Review: ‘Pimpbot’ makes transition
REVIEW BY JOHN BERGER / email@example.com
Pimpbot’s self-titled third album marks the group’s 10th anniversary, and with it the introduction of a new lineup and a new sound.
Pimpbot is now officially a quintet — Fernando “The Love Machine” Pacheco (vocals, trombone, percussion), Tim Coleman (guitars, backing vocals), Rylan Yee (bass), Eric Lagrimas (drums) and Nic Ramos (trumpet, vocals). However, with Ray Farias playing tenor sax on 11 of the 12 songs, the group is heard here as a de facto sextet with a solid three-man horn section.

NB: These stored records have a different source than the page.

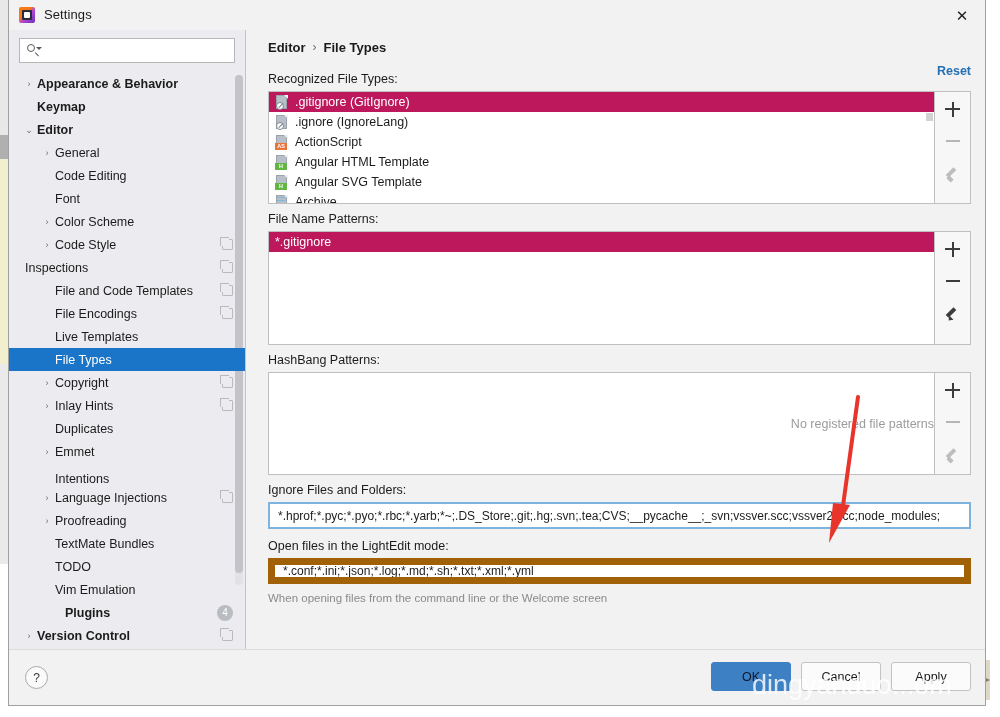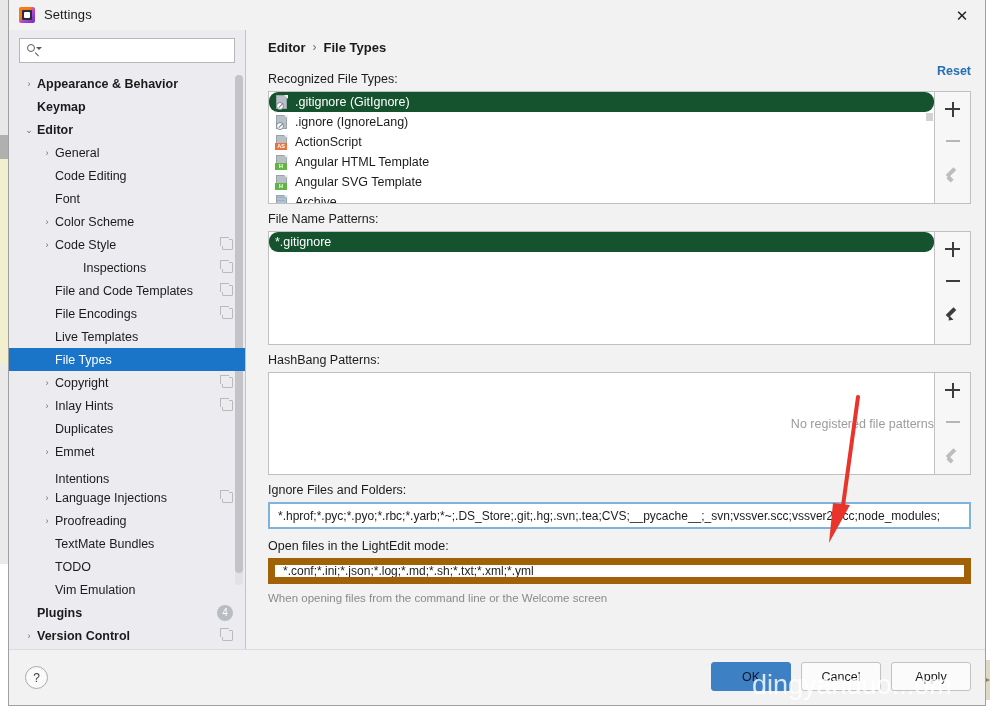--- a/index.html
+++ b/index.html
@@ -143,7 +143,7 @@
     height: 20px; display:flex; align-items:center; gap:6px;
     font-size:12.5px; color:#1b1b1b; padding-left:6px; white-space:nowrap;
   }
-  .list-item.sel { background:#14532d; color:#ffffff;border-radius:9px; }
+  .list-item.sel { background:#be185d; color:#ffffff; }
   .fi { width:14px;height:15px;position:relative;flex:0 0 auto;}
   .fi .page {
     position:absolute; left:1px; top:0; width:11px; height:14px;

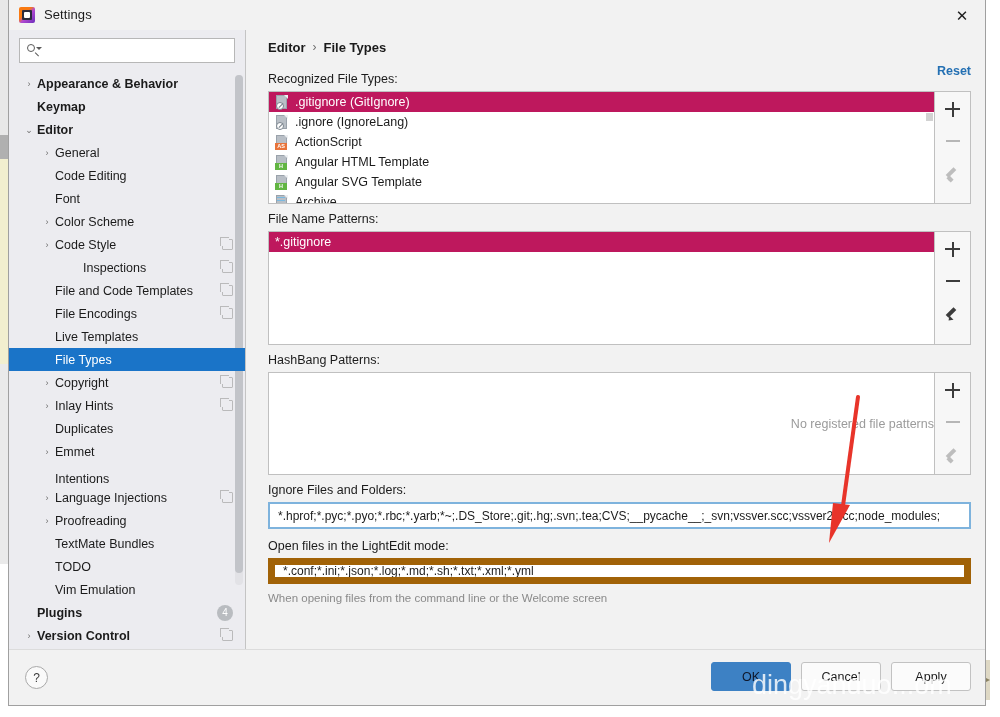--- a/index.html
+++ b/index.html
@@ -303,7 +303,7 @@
               <span class="lbl">Code Style</span>
               <span class="copy-badge"></span>
             </div>
-            <div class="tree-item" style="padding-left: 30px; gap: 28px;">
+            <div class="tree-item" style="">
               <span class="twisty"></span>
               <span class="lbl">Inspections</span>
               <span class="copy-badge"></span>

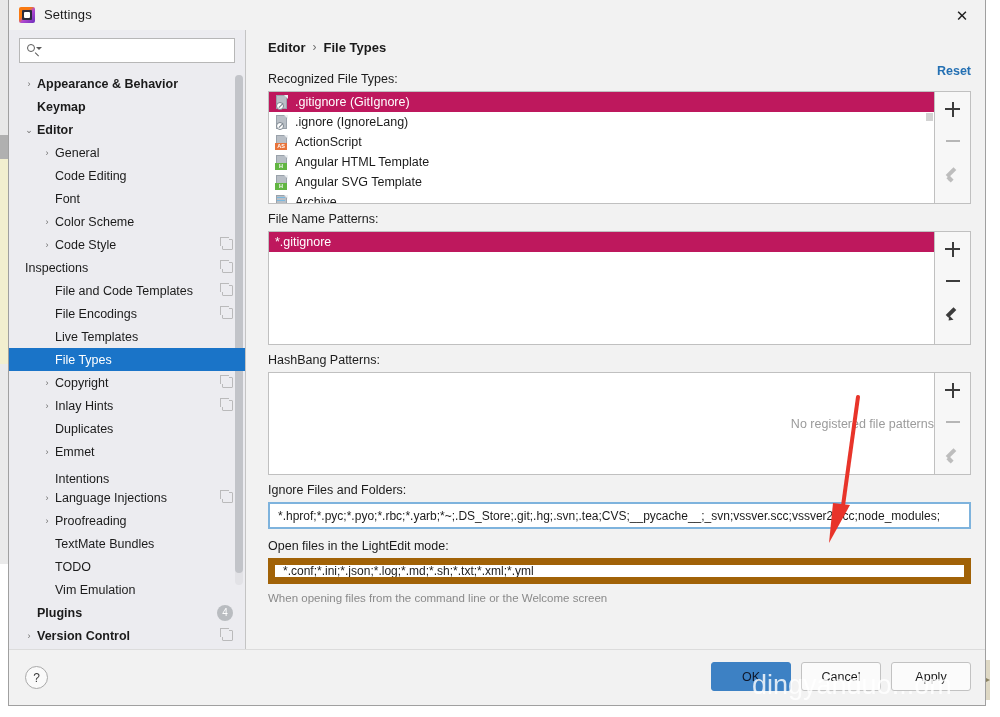--- a/index.html
+++ b/index.html
@@ -369,7 +369,7 @@
               <span class="twisty"></span>
               <span class="lbl">Vim Emulation</span>
             </div>
-            <div class="tree-item bold" style="padding-left: 12px;">
+            <div class="tree-item bold" style=" gap: 40px;">
               <span class="twisty"></span>
               <span class="lbl">Plugins</span>
               <span class="count-badge">4</span>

The transition from being a 20-something to a 30-something is a recurring theme. The guys set the mood with “Meet You At The Bar,” a tough-love song about getting older and dealing with frustration, unfulfilled dreams and reality. “Give up hope, dreams are for suckers,” is the message; meeting friends at a bar is their recommendation for a short-term antidote.
Alcohol is also the key that frees a hardworking everyman from his “cage” — a rare but welcome event described in “Tiger.” The good old days of youth when carefree males could hang out in bars “til 4 a.m. getting sloppy” are mourned in “Used To Have Fun.”
Other songs are more enigmatic. Does “Zombie Fasi” blame the late mayor for the problems Oahu now faces? Or does it mourn his absence and wish he could be brought back for another term?
Tight instrumental arrangements are the foundation throughout. The horn section rules on many of the arrangements; Pacheco can play as wild and raucous as ever. Guitarist Coleman opens “Please Be A Ninja” with a powerful buzzsaw riff that leads into Lagrimas’ driving drum beats. Bassist Lee gets a short but well-deserved solo on “Man You Missed Out.”
Pimpbot goes “unplugged” with the final song, “Beer and Homies.” It’s arranged and produced to sound like a bunch of semidrunk guys sitting around drinking and singing, and shows that the group still has a sense of humor. Watch it become a popular audience participation number at their shows.